For many companies, dealing with big data is a significant challenge. Already the largest component of online traffic, the explosive growth in online video is expected to continue.
The most recent Cisco Visual Network Index reported that:
“The combination of all forms of video will continue to exceed 90% of all global consumer internet traffic and by 2014 nearly half of it will be high-definition video…” and “Video-on-demand traffic will triple by 2015. The amount of VoD traffic in 2015 will be equivalent to 3 billion DVDs per month.”
Spyk Software is an Australian based software development & consulting company. Founded in 2008, the company consults to the media industry with experience developing large scale web and mobile applications. Clients include the Seven Network and Pacific Magazines.
During CeBIT Australia 2012, Spyk Software announced the global availability of Gomi, the first Australian-developed cloud video encoding service. Gomi is a scalable encoding platform capable of converting large quantities of video into the ideal formats for delivery to web and mobile devices.
Gomi will allow customers to get their video content to market faster. Using highly optimised encoding formats, it will reduce subsequent delivery costs and improve end-user experience.
Gomi CEO Tim Kremer told us that:
“For the best experience, online video needs to be converted into multiple versions, tailored to the devices and connection speed of your users”

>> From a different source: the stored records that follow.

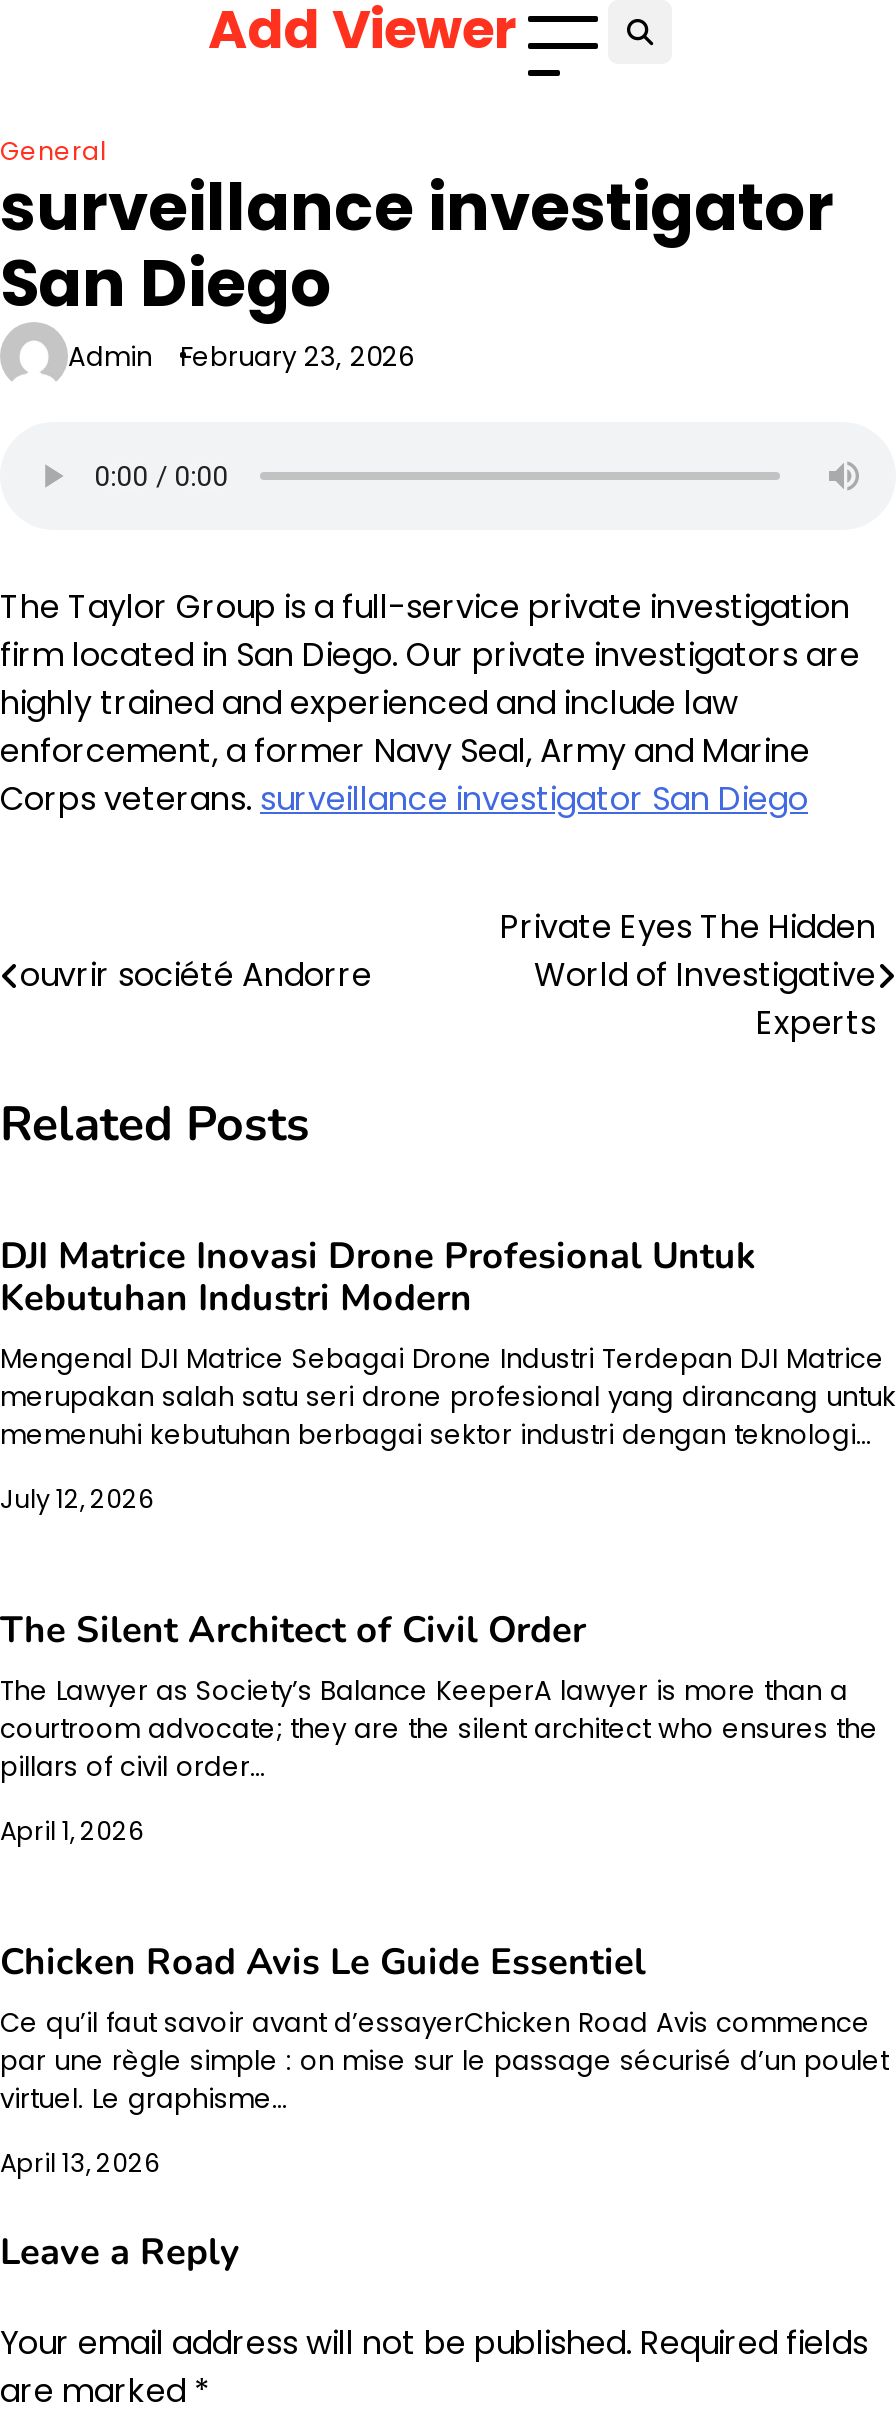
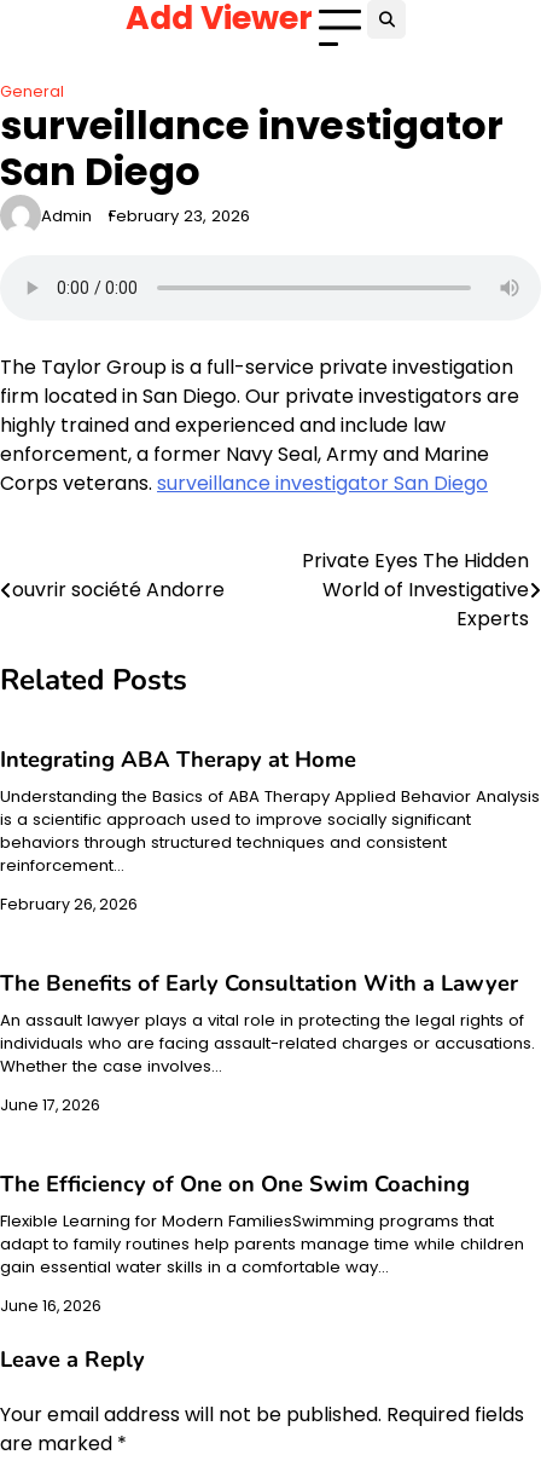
[0,1232,896,1454] DJI Matrice Inovasi Drone Profesional Untuk | Kebutuhan Industri Modern | Mengenal DJI Matrice Sebagai Drone Industri Terdepan DJI Matrice | merupakan salah satu seri drone profesional yang dirancang untuk | memenuhi kebutuhan berbagai sektor industri dengan teknologi… -> [0,745,540,877] Integrating ABA Therapy at Home | Understanding the Basics of ABA Therapy Applied Behavior Analysis | is a scientific approach used to improve socially significant | behaviors through structured techniques and consistent | reinforcement…
[0,1482,154,1516] July 12, 2026 -> [0,894,138,914] February 26, 2026
[0,1606,878,1786] The Silent Architect of Civil Order | The Lawyer as Society’s Balance KeeperA lawyer is more than a | courtroom advocate; they are the silent architect who ensures the | pillars of civil order… -> [0,969,535,1077] The Benefits of Early Consultation With a Lawyer | An assault lawyer plays a vital role in protecting the legal rights of | individuals who are facing assault-related charges or accusations. | Whether the case involves…
[0,1814,144,1848] April 1, 2026 -> [0,1094,100,1115] June 17, 2026
[0,1938,888,2118] Chicken Road Avis Le Guide Essentiel | Ce qu’il faut savoir avant d’essayerChicken Road Avis commence | par une règle simple : on mise sur le passage sécurisé d’un poulet | virtuel. Le graphisme… -> [0,1169,524,1278] The Efficiency of One on One Swim Coaching | Flexible Learning for Modern FamiliesSwimming programs that | adapt to family routines help parents manage time while children | gain essential water skills in a comfortable way…
[0,2146,160,2180] April 13, 2026 -> [0,1295,101,1316] June 16, 2026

Featuring a powerful developer API, Gomi allows you to automate your video encoding work?ows. Media can be securely transferred over the internet or delivered on hard drives; quickly encoded, and delivered to customer’s servers or CDN ready for delivery. Cloud video encoding is cheaper and gets the job done faster
According to Tim Kremer:
“Most companies find video encoding internally is technically challenging and very expensive. Often specialists babysit the encoding process and infrastructure that is underutilized today can’t keep up with demand tomorrow”.
“If you are receiving video from users or other 3rd parties you want to keep it up in the cloud rather than downloading it to internal infrastructure and re-uploading it. Meanwhile internal content only needs to be uploaded once, and then additional versions can be created in the cloud”.
Gomi’s cloud-based distributed encoding technology quickly responds to demand, automatically provisioning additional processing power as needed. Companies most likely to benefit from the Gomi service include Online Video Platforms, OTT Broadcasters, IPTV providers, CDNs & anyone publishing their own video.
For Australian customers, cloud video encoding is expected to bene?t from the rollout of the National Broadband Network.